Flatten_of_mirror.thy

(* Flatten_of_mirror.lean
-- Proofs of "flatten (mirror a) = reverse (flatten a)"
-- José A. Alonso <https://jaalonso.github.io>
-- Seville, August 28, 2024
-- ------------------------------------------------------------------ *)

(* ---------------------------------------------------------------------
-- The tree corresponding to
--        3
--       / \
--      2   4
--     / \
--    1   5
-- can be represented by the term
--    Node 3 (Node 2 (Leaf 1) (Leaf 5)) (Leaf 4)
-- using the datatype defined by
--    datatype 'a tree = Leaf "'a"
--                      | Node "'a" "'a tree" "'a tree"
--
-- The mirror image of the previous tree is
--      3
--     / \
--    4   2
--       / \
--      5   1
-- and the list obtained by flattening it (traversing it in infix order)
-- is
--    [4, 3, 5, 2, 1]
--
-- The definition of the function that calculates the mirror image is
--    fun mirror :: "'a tree \<Rightarrow> 'a tree" where
--      "mirror (Leaf x)     = (Leaf x)"
--    | "mirror (Node x i d) = (Node x (mirror d) (mirror i))"
-- and the one that flattens the tree is
--    fun flatten :: "'a tree \<Rightarrow> 'a list" where
--      "flatten (Leaf x)     = [x]"
--    | "flatten (Node x i d) = (flatten i) @ [x] @ (flatten d)"
--
-- Prove that
--    flatten (mirror a) = rev (flatten a)
-- ------------------------------------------------------------------ *)

theory Flatten_of_mirror
imports Main
begin

datatype 'a tree = Leaf "'a"
                  | Node "'a" "'a tree" "'a tree"

fun mirror :: "'a tree \<Rightarrow> 'a tree" where
  "mirror (Leaf x)     = (Leaf x)"
| "mirror (Node x i d) = (Node x (mirror d) (mirror i))"

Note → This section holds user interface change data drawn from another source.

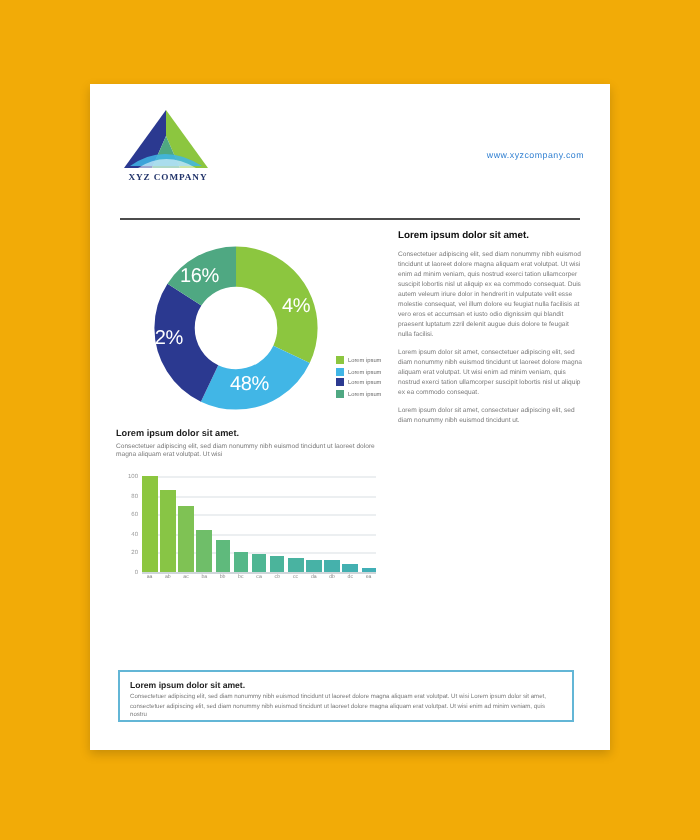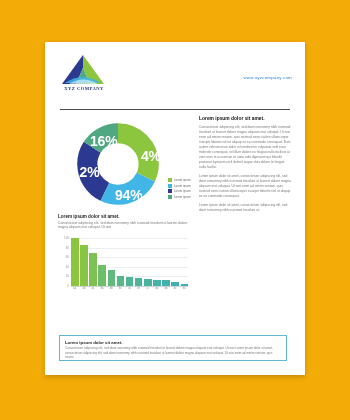--- a/index.html
+++ b/index.html
@@ -39,8 +39,8 @@
   .donutwrap{position:relative;width:126px;height:96px;}
   .donut{position:absolute;left:8px;top:0px;}
   .pct{
-    position:absolute;color:#ffffff;font-weight:bold;
-    font-size:14px;letter-spacing:-.2px;pointer-events:none;
+    position:absolute;color:#ffffff;font-weight:normal;
+    font-size:10px;letter-spacing:-.2px;pointer-events:none;
   }
   .p32{left:83px;top:32px;}
   .p25{left:57px;top:71px;}

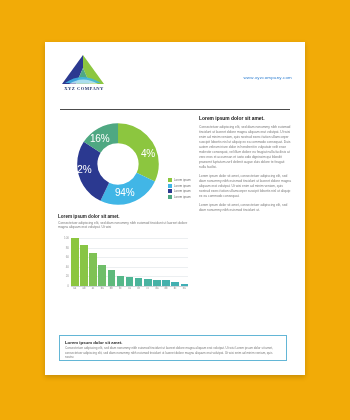--- a/index.html
+++ b/index.html
@@ -116,7 +116,7 @@
             </g>
           </svg>
           <div class="pct p32">4%</div>
-          <div class="pct p25">94%</div>
+          <div class="pct p25">48%</div>
           <div class="pct p27">12%</div>
           <div class="pct p16">16%</div>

fun flatten :: "'a tree \<Rightarrow> 'a list" where
  "flatten (Leaf x)     = [x]"
| "flatten (Node x i d) = (flatten i) @ [x] @ (flatten d)"

(* Auxiliary lemma *)
(* =============== *)

(* Proof 1 of the auxiliary lemma *)
lemma "rev [x] = [x]"
proof -
  have "rev [x] = rev [] @ [x]"
    by (simp only: rev.simps(2))
  also have "\<dots> = [] @ [x]"
    by (simp only: rev.simps(1))
  also have "\<dots> = [x]"
    by (simp only: append.simps(1))
  finally show ?thesis
    by this
qed

(* Proof 2 of the auxiliary lemma *)
lemma rev_unit: "rev [x] = [x]"
by simp

(* Main lemma *)
(* ========== *)

(* Proof 1 *)
lemma
  fixes a :: "'b tree"
  shows "flatten (mirror a) = rev (flatten a)" (is "?P a")
proof (induct a)
  fix x :: 'b
  have "flatten (mirror (Leaf x)) = flatten (Leaf x)"
    by (simp only: mirror.simps(1))
  also have "\<dots> = [x]"
    by (simp only: flatten.simps(1))
  also have "\<dots> = rev [x]"
    by (rule rev_unit [symmetric])
  also have "\<dots> = rev (flatten (Leaf x))"
    by (simp only: flatten.simps(1))
  finally show "?P (Leaf x)"
    by this
next
  fix x :: 'b
  fix i assume h1: "?P i"
  fix d assume h2: "?P d"
  show "?P (Node x i d)"
  proof -
    have "flatten (mirror (Node x i d)) =
          flatten (Node x (mirror d) (mirror i))"
      by (simp only: mirror.simps(2))
    also have "\<dots> = (flatten (mirror d)) @ [x] @ (flatten (mirror i))"
      by (simp only: flatten.simps(2))
    also have "\<dots> = (rev (flatten d)) @ [x] @ (rev (flatten i))"
      by (simp only: h1 h2)
    also have "\<dots> = rev ((flatten i) @ [x] @ (flatten d))"
      by (simp only: rev_append rev_unit append_assoc)
    also have "\<dots> = rev (flatten (Node x i d))"
      by (simp only: flatten.simps(2))
    finally show ?thesis
      by this
 qed
qed

(* Proof 2 *)
lemma
  fixes a :: "'b tree"
  shows "flatten (mirror a) = rev (flatten a)" (is "?P a")
proof (induct a)
  fix x
  show "?P (Leaf x)" by simp
next
  fix x
  fix i assume h1: "?P i"
  fix d assume h2: "?P d"
  show "?P (Node x i d)"
  proof -
    have "flatten (mirror (Node x i d)) =
          flatten (Node x (mirror d) (mirror i))" by simp
    also have "\<dots> = (flatten (mirror d)) @ [x] @ (flatten (mirror i))"
      by simp
    also have "\<dots> = (rev (flatten d)) @ [x] @ (rev (flatten i))"
      using h1 h2 by simp
    also have "\<dots> = rev ((flatten i) @ [x] @ (flatten d))" by simp
    also have "\<dots> = rev (flatten (Node x i d))" by simp
    finally show ?thesis .
 qed
qed

(* Proof 3 *)
lemma "flatten (mirror a) = rev (flatten a)"
proof (induct a)
case (Leaf x)
then show ?case by simp
next
  case (Node x i d)
  then show ?case by simp
qed

(* Proof 4 *)
lemma "flatten (mirror a) = rev (flatten a)"
  by (induct a) simp_all

end